WCNY-FM
- Syracuse, New York; United States;
- Frequency: 91.3 MHz (HD Radio)
- Branding: Classic FM

Programming
- Format: Classical music
- Subchannels: HD2: "Pulso Central" (Spanish-language programming); HD3: "Community FM" and Jazz;

Ownership
- Owner: The Public Broadcasting Council of Central New York, Inc.
- Sister stations: WCNY-TV

History
- First air date: December 4, 1971
- Call sign meaning: Central New York

Technical information
- Facility ID: 66284
- Class: B
- ERP: 8,300 watts
- HAAT: 334 meters (1,096 ft)
- Transmitter coordinates: 42°56′42″N 76°07′06″W﻿ / ﻿42.944944°N 76.118389°W

Links
- Webcast: Listen live; HD2: Listen live; HD3: Listen live;
- Website: www.wcny.org/radio/

= WCNY-FM =

Classical music public radio station in Syracuse, New York, United States

WCNY-FM (91.3 MHz) is a public radio station in Syracuse, New York, that plays classical music and is an NPR member station.
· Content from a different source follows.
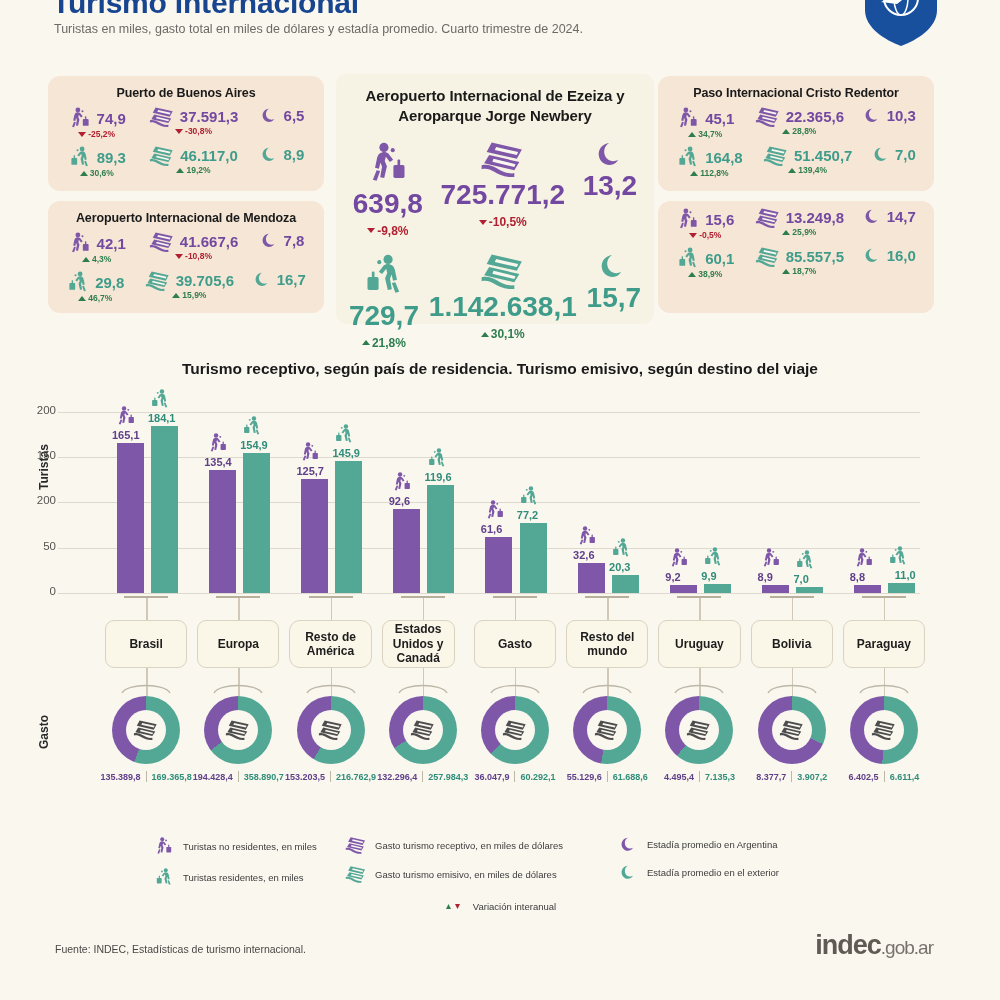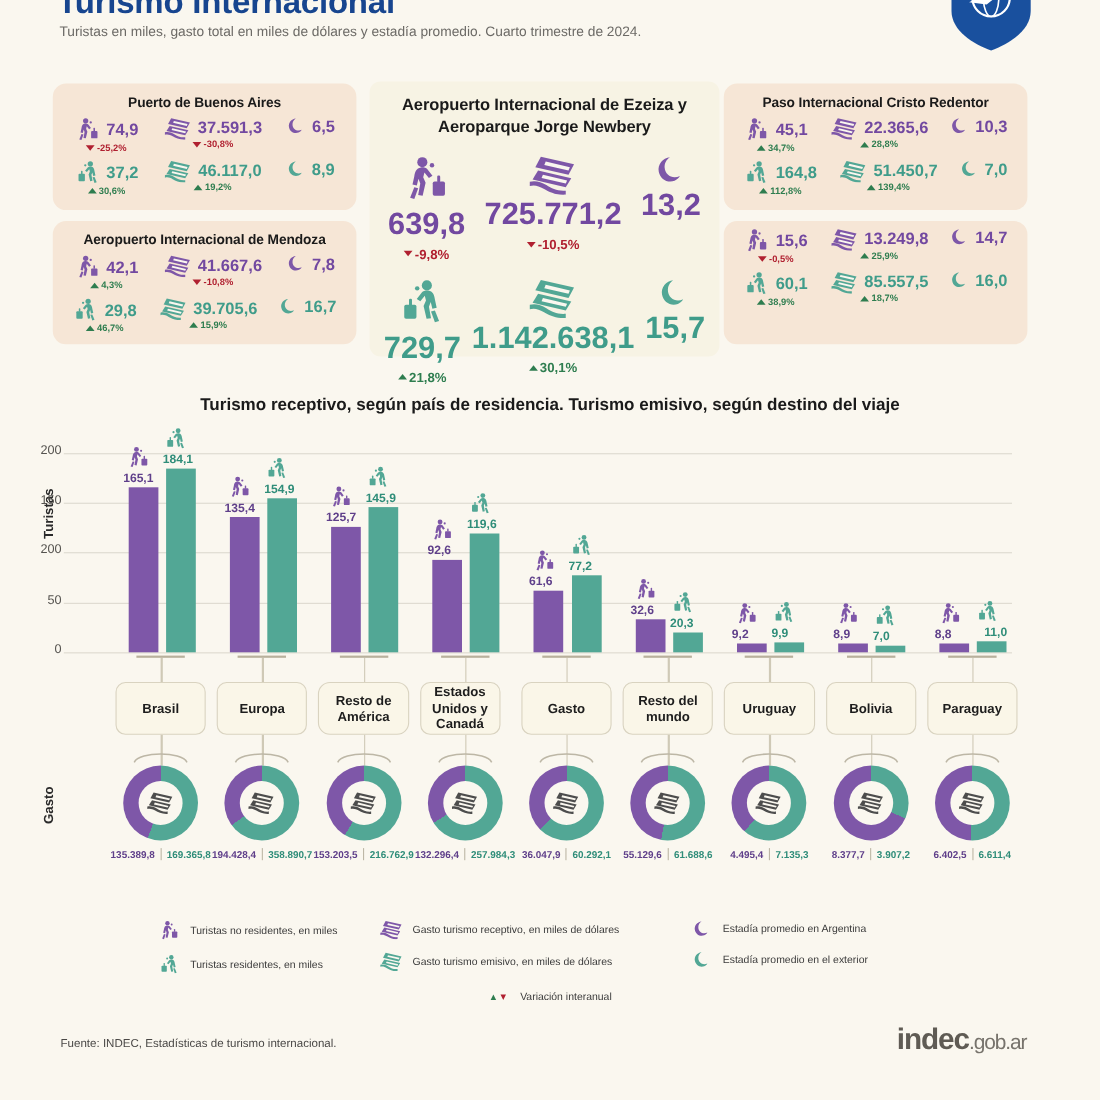"37,2" span.mnum { text: 37,2 -> 89,3 }
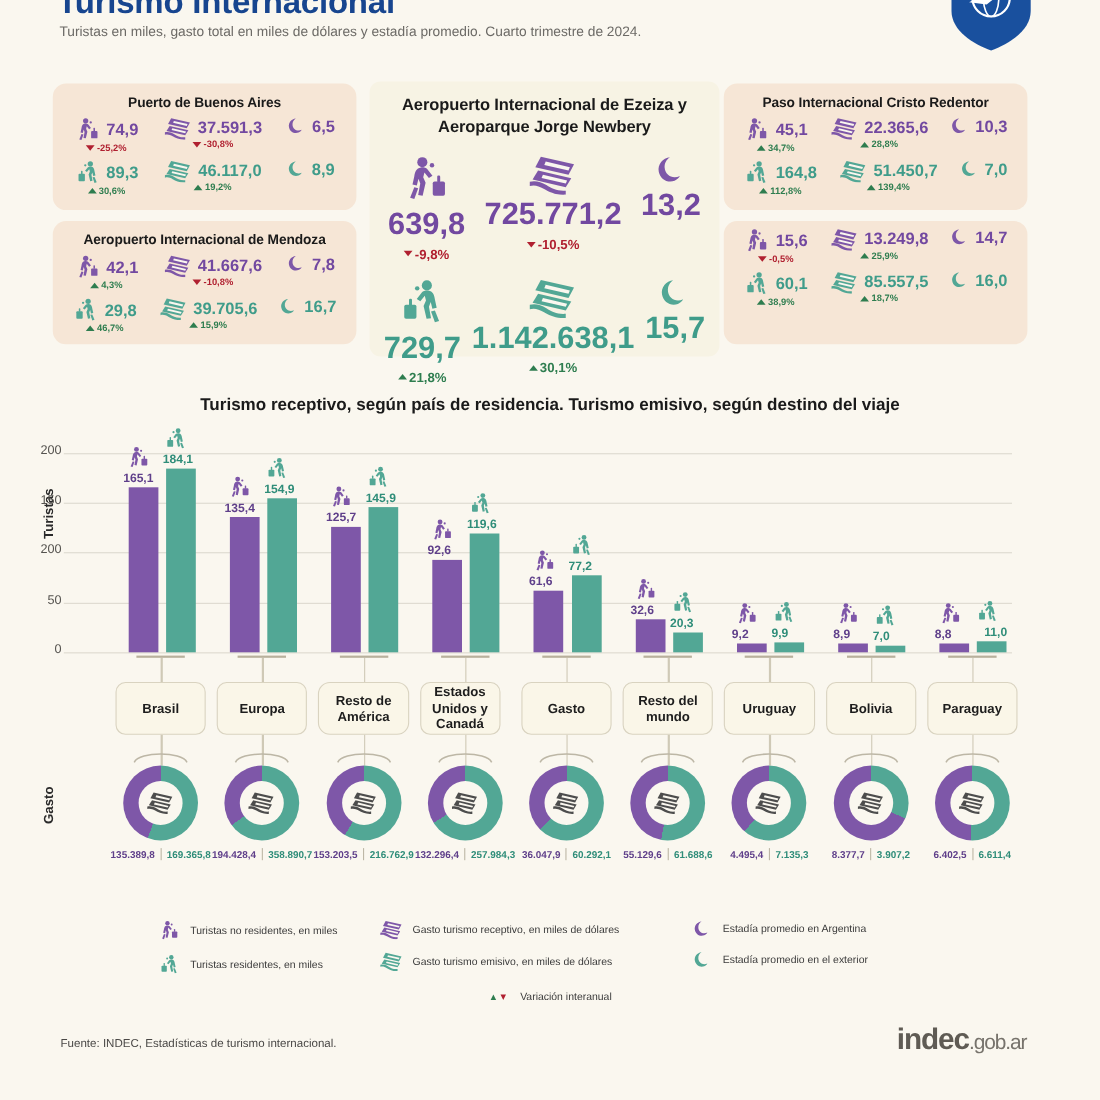"Turistas no residentes, en miles" .leg-cols { gap: 12px -> 2px }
The station is owned and operated by The Public Broadcasting Council of Central New York, Inc. and shares studios with WCNY-TV at the WCNY Broadcast and Education Center on West Fayette Street in Syracuse's Near Westside neighborhood. The station broadcasts Spanish-language programming as "Pulso Central" on its second HD Radio subchannel and community affairs programming as "Community FM" on a third channel. Jazz music may be heard on the third HD channel during times when talk shows are not broadcast.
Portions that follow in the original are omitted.